Zazacosta
Student
- Apr 29, 2024
- 101
It is very difficult to debate about such thing which is so comprehensive and all-meaningful like culture.I think culture is pretty well-defined. If I say "French culture includes a focus on art in many forms, found in museums as well as exquisite architecture, and the people tend to value tranquility - except when they're beheading leaders that stress them out too much - believing life should be enjoyed rather than wasted away working, the French people frequent cafes and eat baguettes and croque monsiuers along with a variety of what is regarded as excellent cuisine, also mimes and cigarettes and racism towards anyone who looks like they might be muslim outside of Paris" it is not a valid opinion to say "no, France doesn't have culture. It just doesn't. Doesn't exist." You could say "eh, but that's all shit imo" and I'd think you have bad taste, but at least it would be defensible. Saying it simply isn't culture is not something reasonable to say.
I believe culture is not very well defined. Culture can be prettty much everything somebody consider a culture.

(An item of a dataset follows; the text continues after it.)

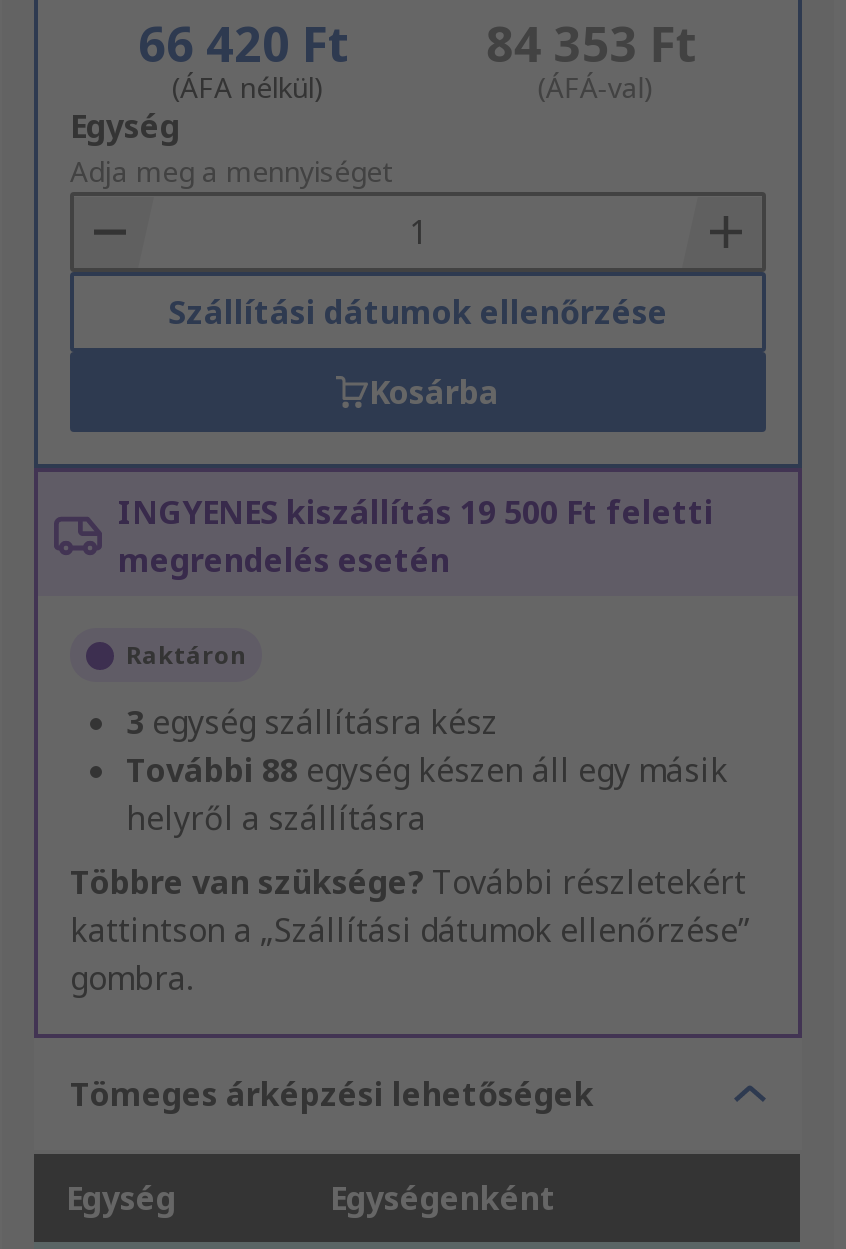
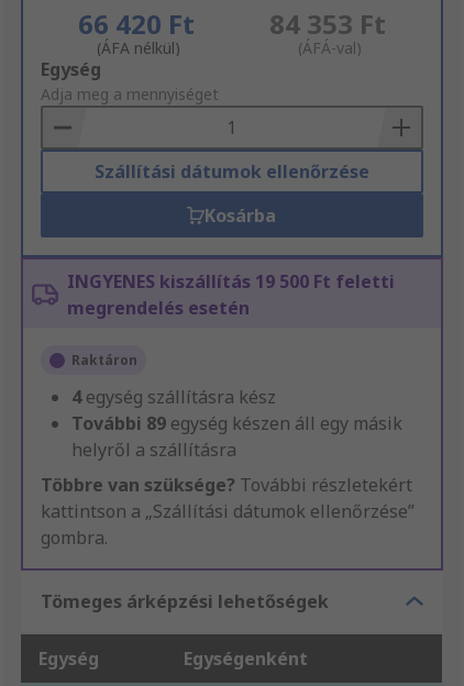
[126,701,498,745] 3 egység szállításra kész -> [71,385,276,410] 4 egység szállításra kész
[126,749,728,793] További 88 egység készen áll egy másik -> [71,412,402,436] További 89 egység készen áll egy másik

From the wikipedia definition - https://en.wikipedia.org/wiki/Culture
Culture (/ˈkʌltʃər/ KUL-chər) is a concept that encompasses the social behavior, institutions, and norms found in human societies, as well as the knowledge, beliefs, arts, laws, customs, capabilities, and habits of the individuals in these groups.[1] Culture is often originated from or attributed to a specific region or location.
Culture is considered a central concept in anthropology, encompassing the range of phenomena that are transmitted through social learning in human societies. Cultural universals are found in all human societies. These include expressive forms like art, music, dance, ritual, religion, and technologies like tool usage, cooking, shelter, and clothing. The concept of material culture covers the physical expressions of culture, such as technology, architecture and art, whereas the immaterial aspects of culture such as principles of social organization (including practices of political organization and social institutions), mythology, philosophy, literature (both written and oral), and science comprise the intangible cultural heritage of a society.[5]
Even this definition is problematic. On few rows of text, it mentions so many things which can be considered as culture...
One example. I do not believe that everybody considers for example tool usage as a culture.